Прокофий, постояв ещё немного, подошёл к барину и, кашлянув в кулак, сказал:

- Ваше сиятельство, на дворе холодно. Мороз-то, поди, градусов двадцать. Не изволите ли пройти в залу? Там печи истоплены, самовар поспел.

Андрей не ответил. Он всё смотрел на дуб, и Прокофию, который знал этого барина с детства и помнил его ещё маленьким, бегающим по этим самым комнатам в коротких штанишках, показалось вдруг, что барин видит не просто дерево, не просто старый дуб, на котором они с братом (покойным, царствие небесное) вешали качели, а самую судьбу - ту самую, которая ведёт человека по жизни, не спрашивая его согласия, и которая, как этот дуб, стара, корява, никуда не движется, но стоит твёрдо и не гнётся ни перед какими ветрами. И Прокофий вздохнул, потому что ему стало жаль барина - жаль тою безнадёжной, молчаливой жалостью, какую чувствуют старые слуги к молодым господам, которые мучаются тем, чего нельзя поправить никакими советами. И, вздохнув, он перекрестился - широко, как учила его ещё покойная матушка, - и пошёл в дом, потому что надо было топить печи и готовить ужин, и потому что стоять на морозе и смотреть на чужую печаль не было ни времени, ни охоты.

Андрей остался один. Он стоял ещё долго, пока не стало темнеть, пока не зажглись первые звёзды на прояснившемся к вечеру небе, пока снег не перестал кружиться и не улёгся ровным, белым покровом на крышу, на дорогу, на ветви дуба. И когда он наконец повернулся и пошёл в дом, ему почудилось, что дуб знает что-то такое, чего не знают люди, и что в его неподвижности, в его корявых, вздыбленных ветвях есть нечто большее, чем простая жизнь дерева, - есть память и терпение, какие не дано иметь человеку. И от этой мысли ему стало и легче, и тяжелее вместе, потому что если дереву дано знать и терпеть, то и человеку, может быть, тоже дано - но только не знать, а терпеть? Он не нашёл ответа и, вздохнув, толкнул дверь.

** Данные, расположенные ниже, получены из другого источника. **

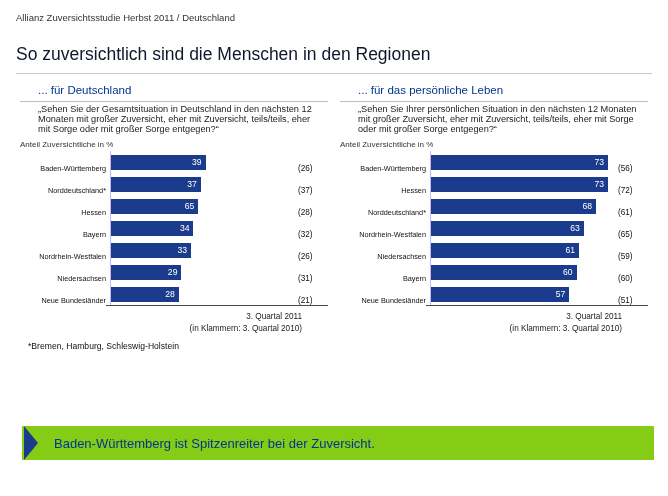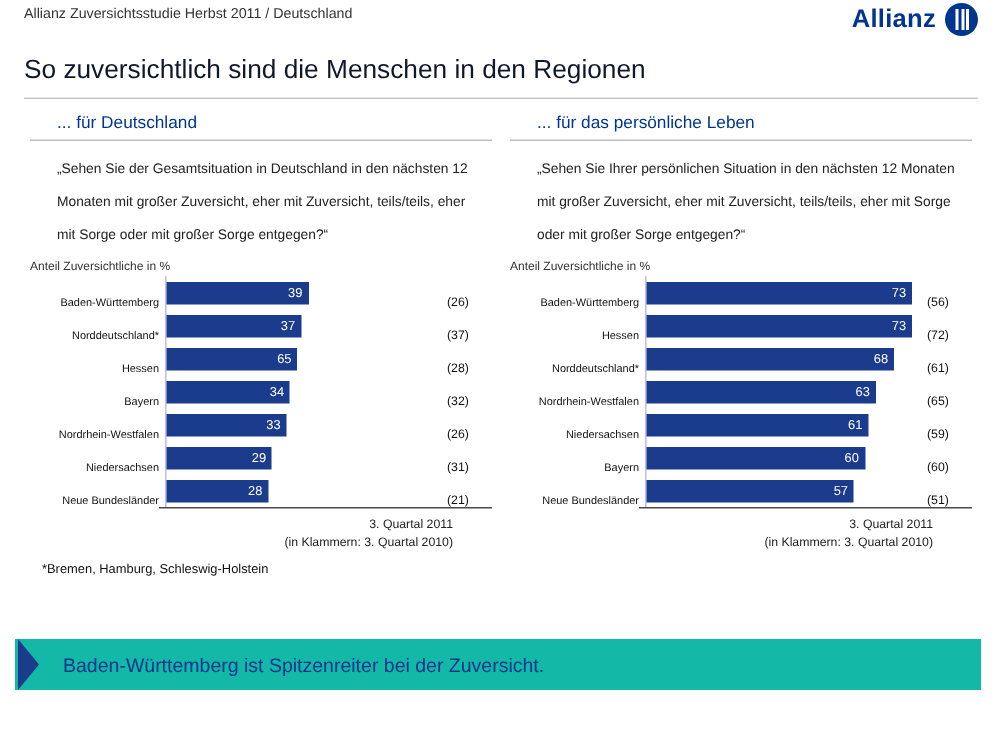--- a/index.html
+++ b/index.html
@@ -20,7 +20,7 @@
     width: 668px;
     height: 496px;
     box-sizing: border-box;
-    padding: 0 14px;
+    padding: 8px 14px;
   }
   
   .header {

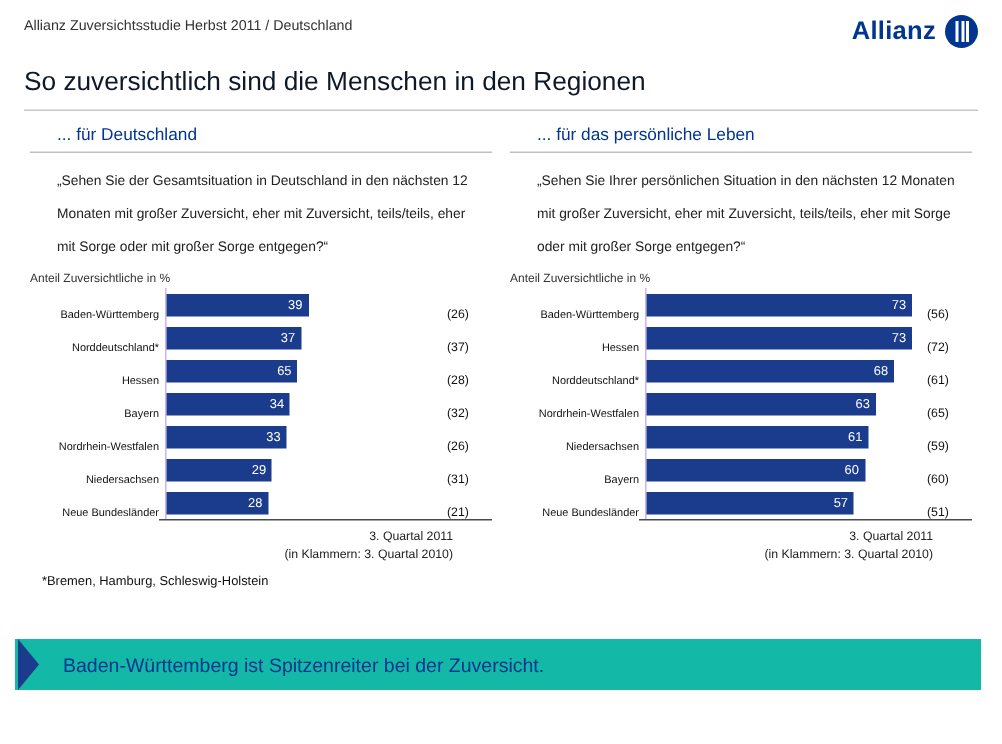--- a/index.html
+++ b/index.html
@@ -216,14 +216,6 @@
 
   <div class="header">
     <div class="header-title">Allianz Zuversichtsstudie Herbst 2011 / Deutschland</div>
-    <div class="logo">
-      <span class="logo-text">Allianz</span>
-      <span class="logo-mark">
-          <i></i>
-          <i></i>
-          <i></i>
-        </span>
-    </div>
   </div>
 
   <div class="slide-title">So zuversichtlich sind die Menschen in den Regionen</div>

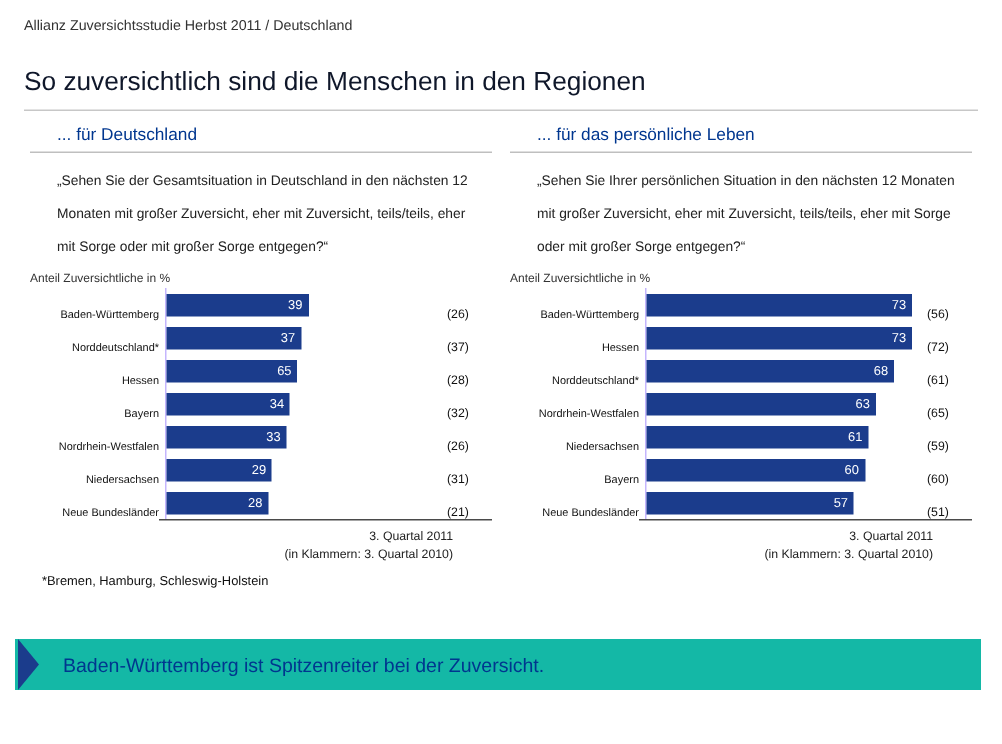--- a/index.html
+++ b/index.html
@@ -100,9 +100,9 @@
   }
   .question {
     font-size: 9.2px;
-    line-height: 22px;
+    line-height: 10px;
     color: #222222;
-    margin-top: 7px;
+    margin-top: 2px;
     padding-left: 18px;
     padding-right: 4px;
   }

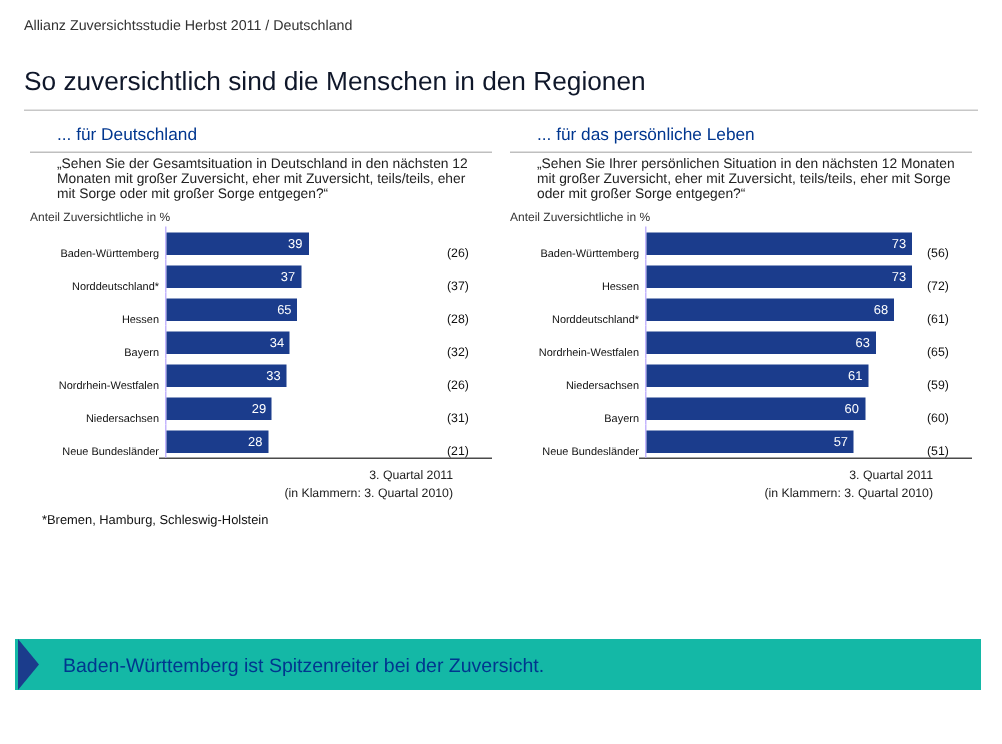--- a/index.html
+++ b/index.html
@@ -185,11 +185,11 @@
   
   .banner {
     position: absolute;
-    left: 10px;
+    left: 22px;
     right: 14px;
     bottom: 36px;
     height: 34px;
-    background: #14b8a6;
+    background: #84cc16;
     display: flex;
     align-items: center;
     text-align: right;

Прокофий, стоя у печи и подкидывая дрова, слышал, как хлопнула дверь, как заскрипели ступеньки, и подумал про себя: «Ничего, перемелется - мука будет. Всё перемелется». И пошёл ставить самовар.

IV

Дуняша, запыхавшись, вбежала в девичью - маленькую, душную комнатушку с низким потолком и единственным окошком, выходившим во внутренний двор, - и, упав на табурет, зашептала другим горничным, которые сидели за шитьём: одна чинила кружева, другая перебирала бельё, третья, старая Фёкловна, дремала у печки, уронив на колени чулок. - Барышню одевают, - сказала Дуняша, - к первому выходу. Князь приказал надеть розовое платье с открытыми плечами. Такое, знаете, которое в прошлом году заказывали для большого бала, да так и не надевали. Теперь вот приспело.